When any file format becomes even moderately popular, people write tools for different platforms, add their own extensions, and sometimes add their own subtle incompatibilities (by mistake and deliberately). The .lzh format has formed in layers, rather like those in an archaelogical dig. The original format was first used in a DOS tool called "Larc" which generated files with a .lzs extension. Later, "LHarc" reused the file container format with a new compression scheme, and was subsequently renamed "LHA". The original header format (retconned to be named the "level 0" format) became extended in a backwards compatible way to the level 1, 2 and 3 header formats.

Obviously wishing to support as many archives as possible, I took the approach of "retracing history", starting by implementing the oldest header formats and compression algorithms, and working through the various extensions in turn. It was quite fun to reach a certain point with my code and be able to say, "I've now reached 1991". To deal with the many different platforms, I used emulators to emulate various different old computers and operating systems and generate archives on each, building up a suite of files for regression testing. Platforms I emulated include MS-DOS, Amiga, Atari ST, Sharp X68000, MSX-DOS (not a typo) and OS/2. Getting all these old systems up and running was rather fun in itself. There are still a few other platforms I am planning to investigate.

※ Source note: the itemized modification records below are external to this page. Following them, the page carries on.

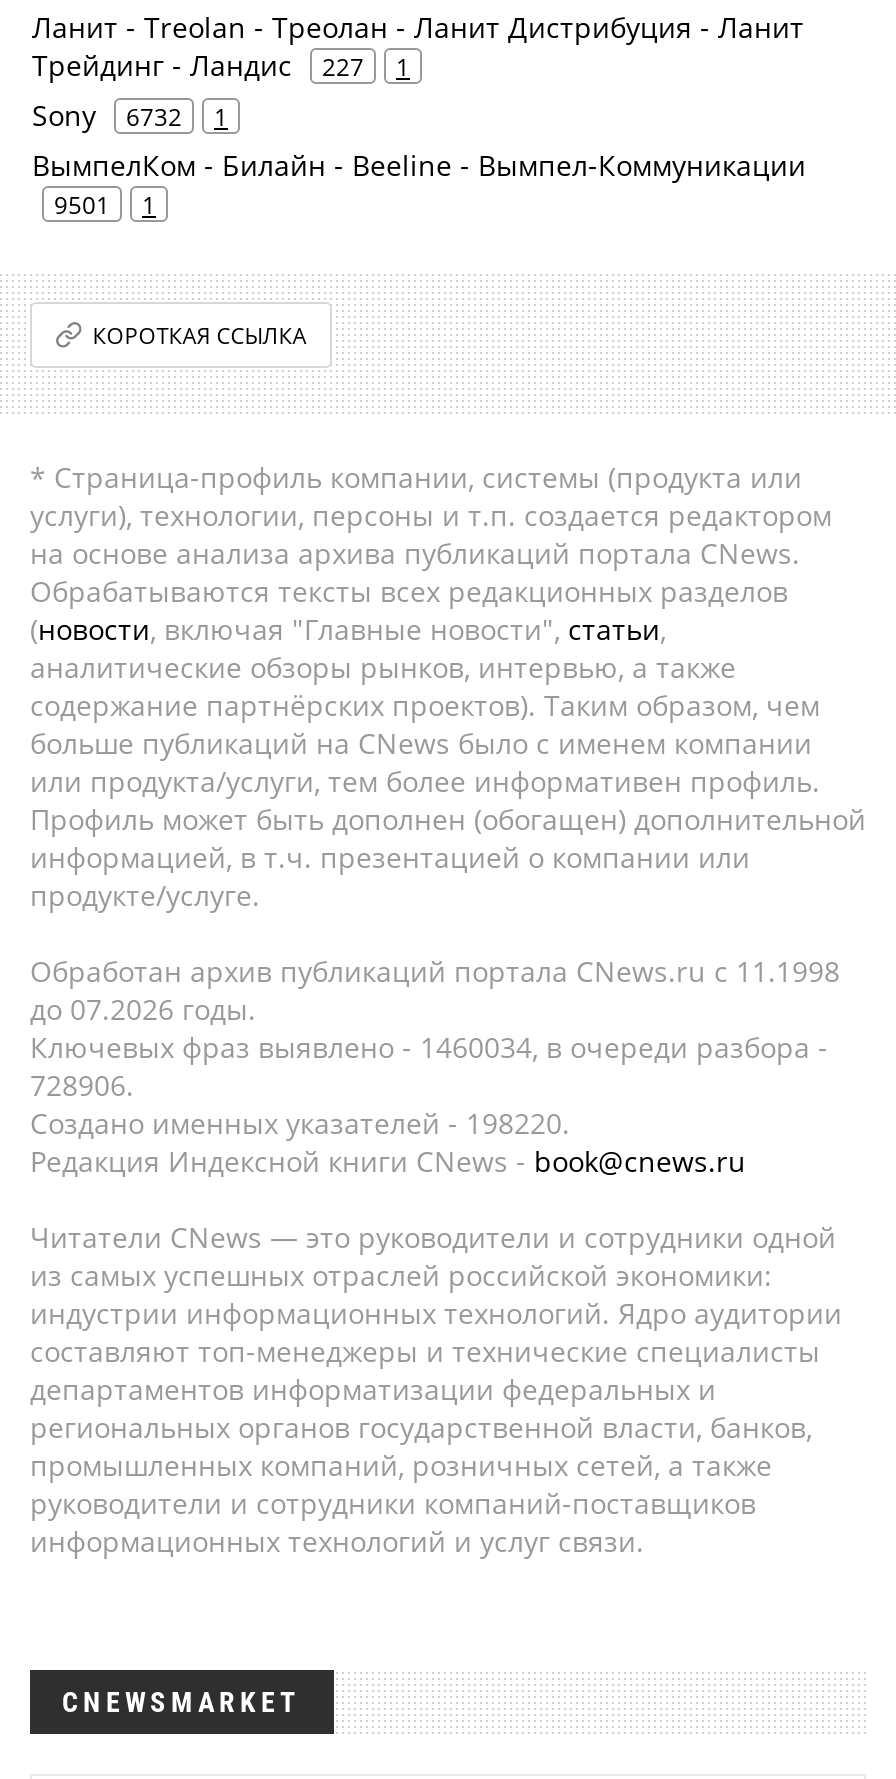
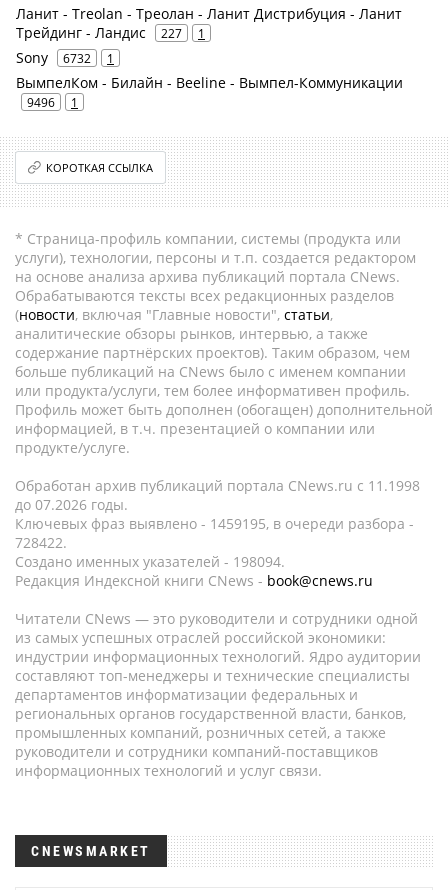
[54,188,156,220] 9501 1 -> [27,94,78,110] 9496 1
[30,1028,828,1066] Ключевых фраз выявлено - 1460034, в очереди разбора - -> [15,514,414,533] Ключевых фраз выявлено - 1459195, в очереди разбора -
[30,1066,134,1104] 728906. -> [15,533,67,552] 728422.
[30,1104,570,1142] Создано именных указателей - 198220. -> [15,552,285,571] Создано именных указателей - 198094.

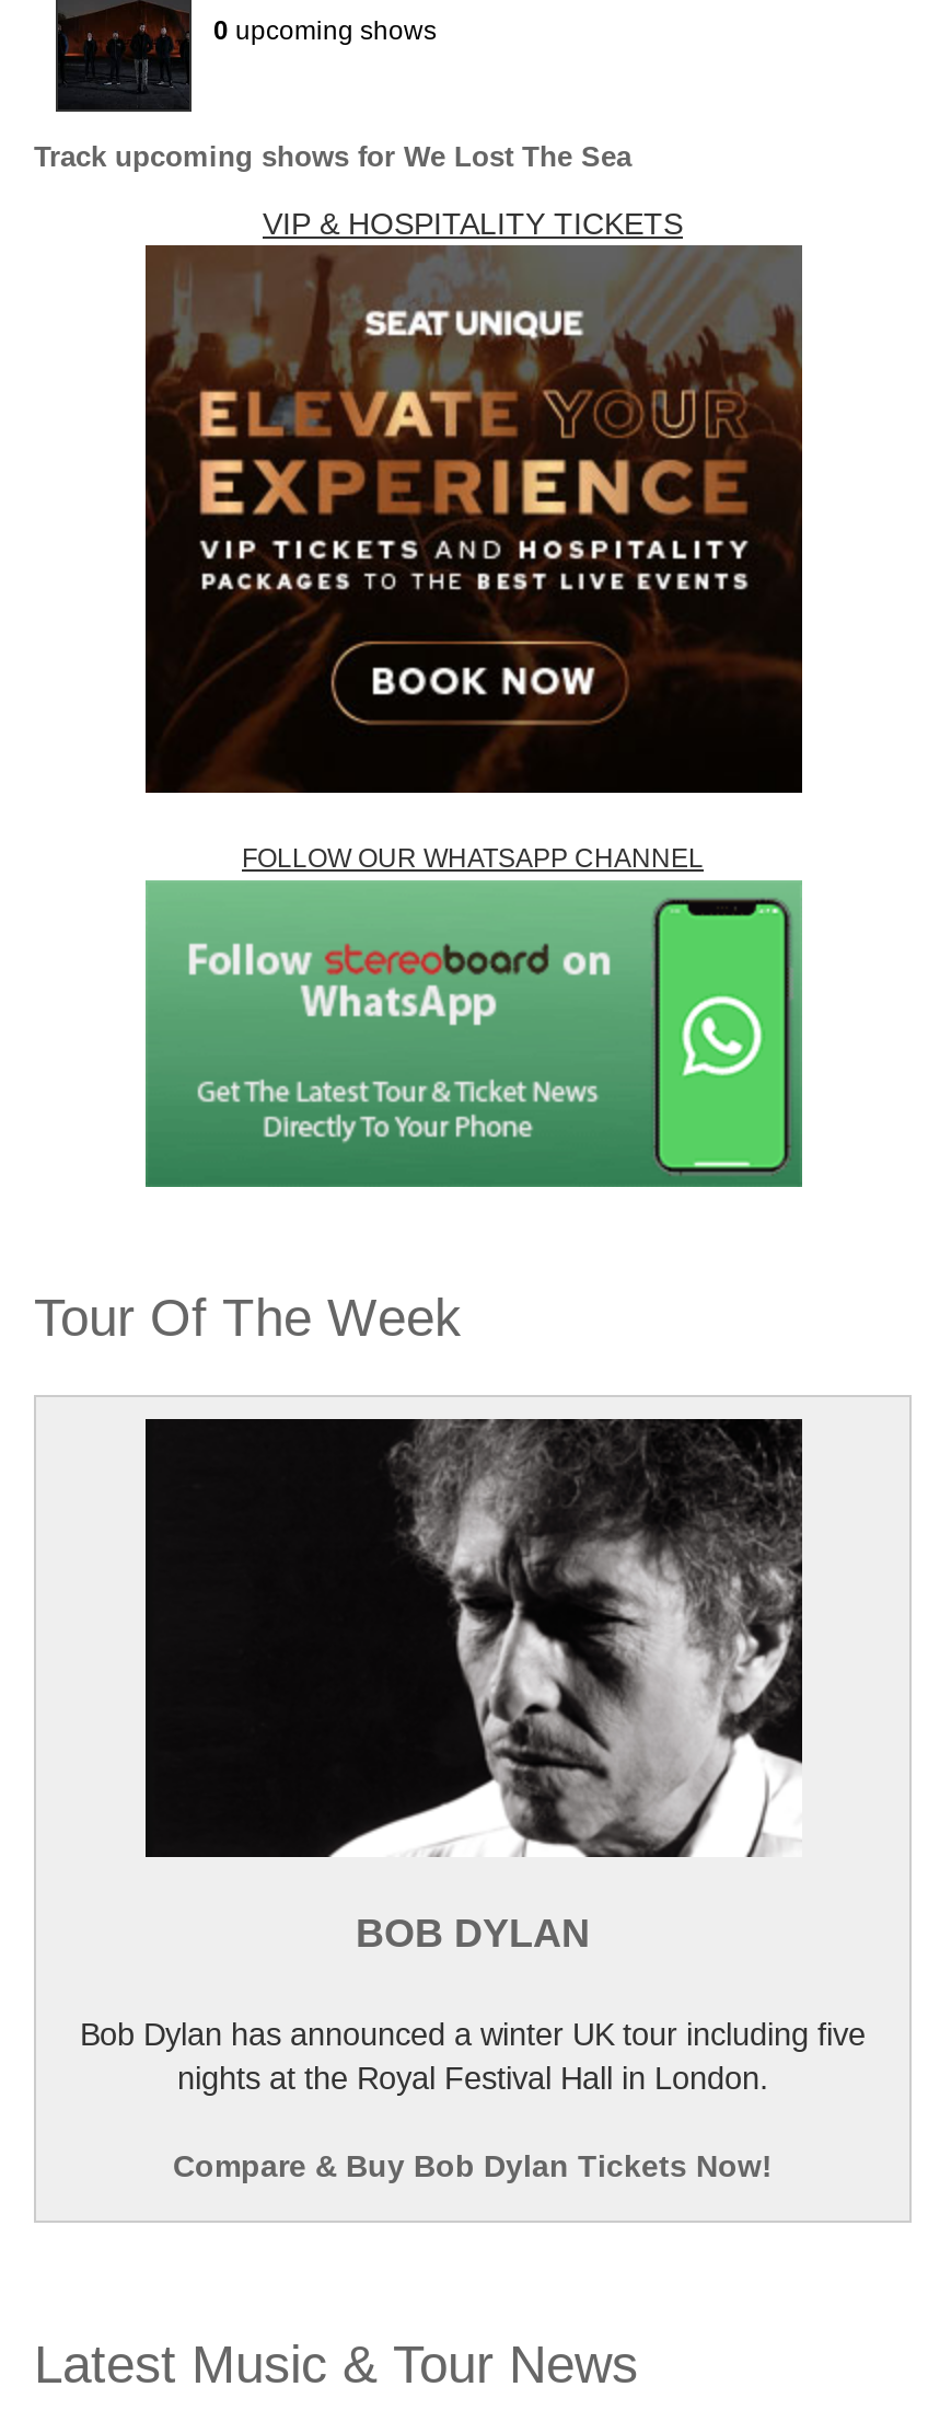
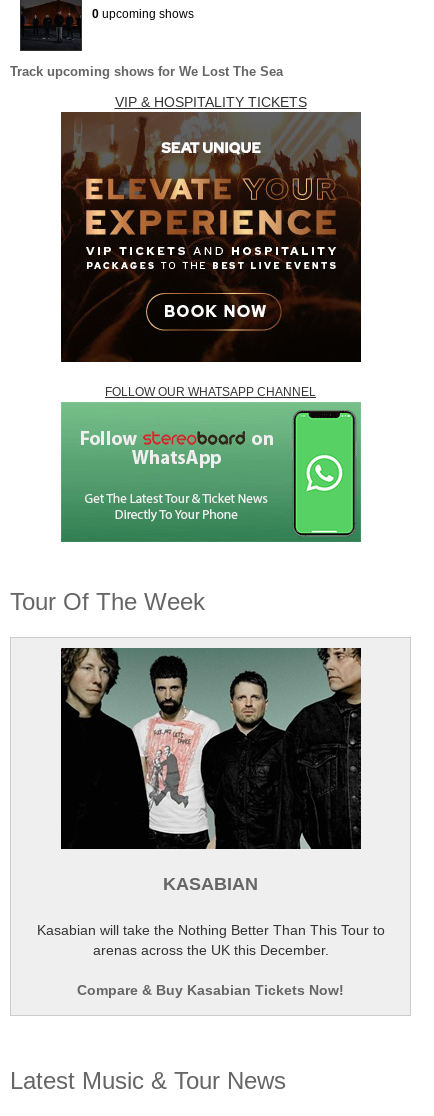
[161,1417,802,1956] [image] | BOB DYLAN -> [62,647,362,894] [image] | KASABIAN
[80,2017,866,2096] Bob Dylan has announced a winter UK tour including five | nights at the Royal Festival Hall in London. -> [36,922,384,958] Kasabian will take the Nothing Better Than This Tour to | arenas across the UK this December.
[173,2148,773,2183] Compare & Buy Bob Dylan Tickets Now! -> [77,982,344,998] Compare & Buy Kasabian Tickets Now!

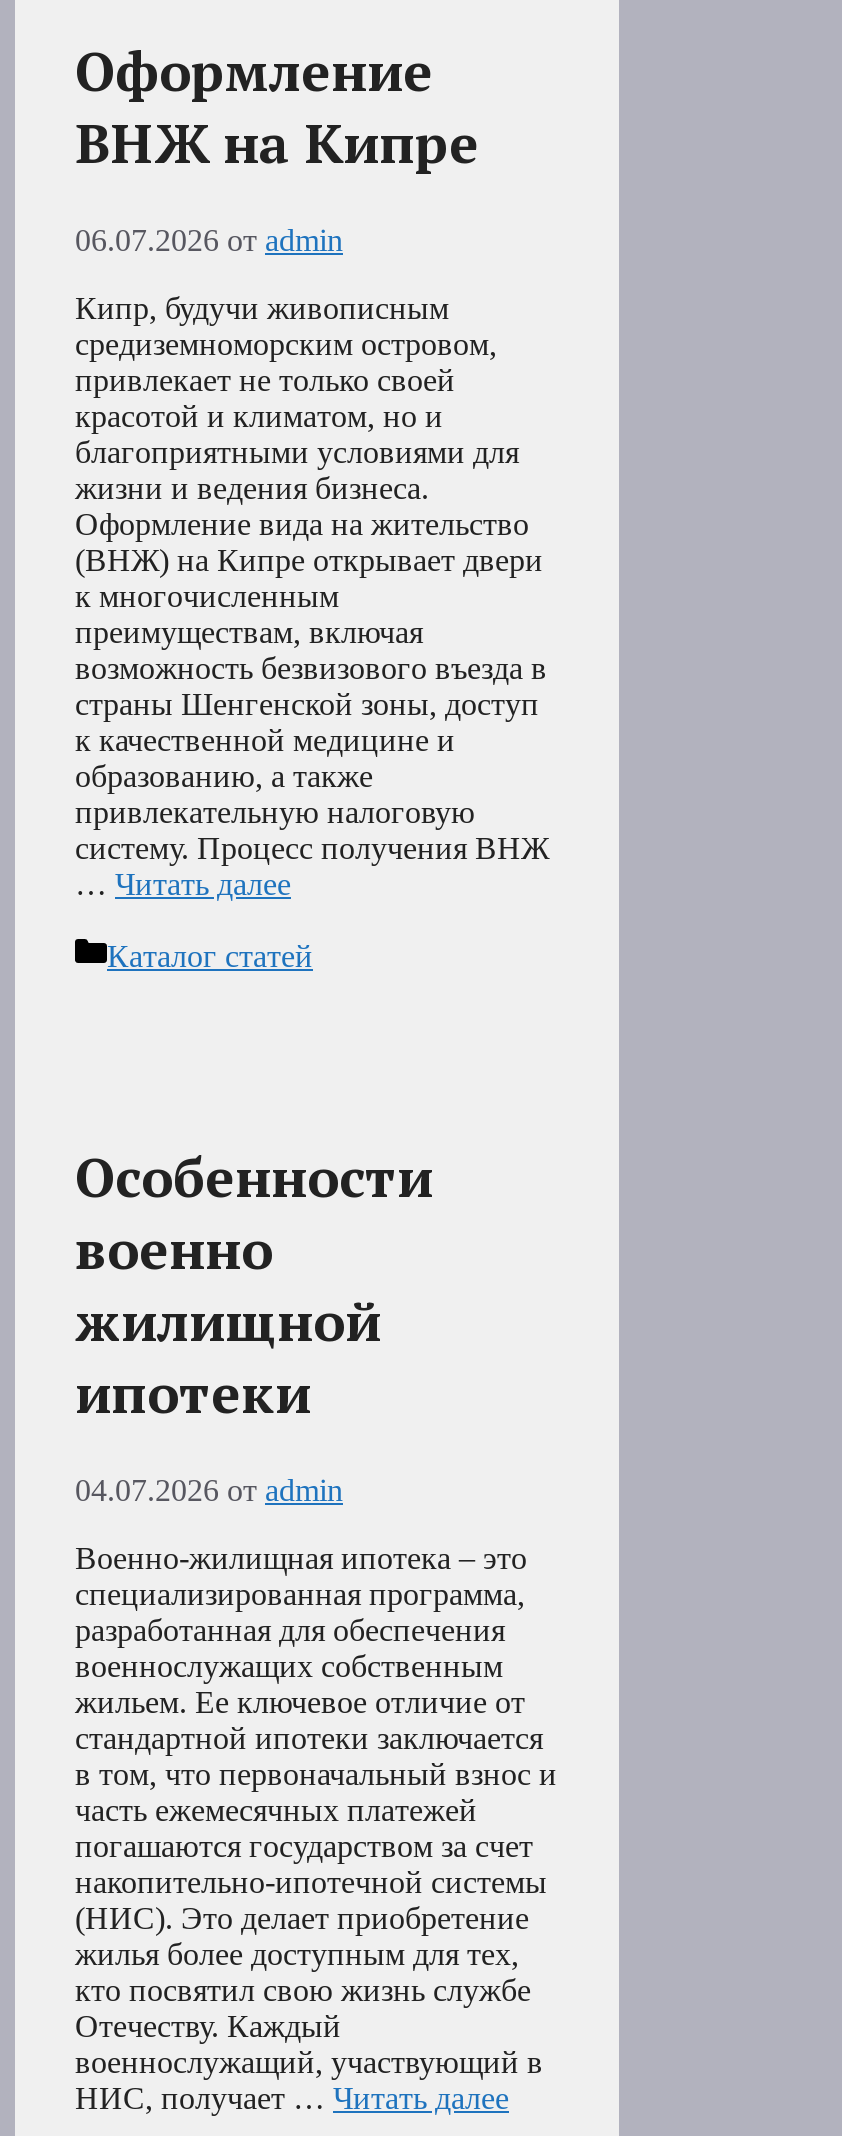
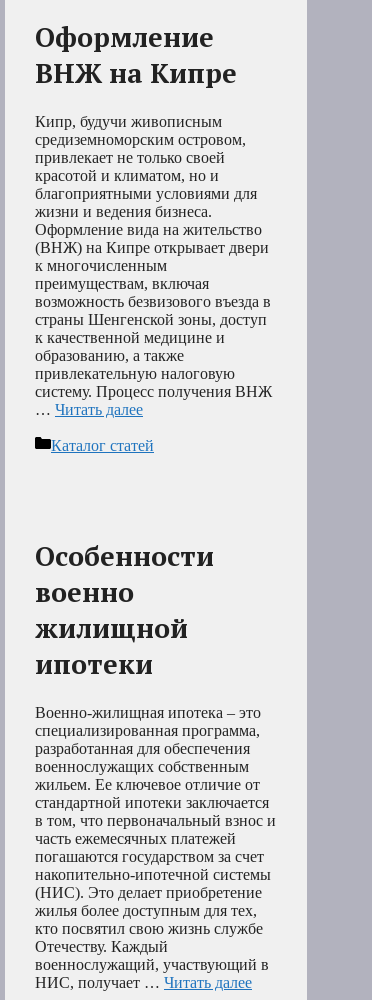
[75,223,343,257] 06.07.2026 от admin -> none
[75,1473,343,1507] 04.07.2026 от admin -> none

Having a suite of testing archives like this proved to be very useful. I've found that the non-free LHA tool will fail on certain archives. Tools on some platforms generate broken archives that I can nonetheless handle correctly. I made a deliberate effort to ensure that self-extracting (executable) archive files can be read correctly, as this proved to be a common corner case.

With the current version in git HEAD, I'm now pretty confident that Lhasa should now be able to extract pretty much any .lzh archive that you can find in the wild. At the very least, it should be far more resilient to invalid files. My experience has been that it isn't very difficult to crash the old non-free tool, and I'm pretty sure that there are several exploitable holes in it. If you care about security, don't use it.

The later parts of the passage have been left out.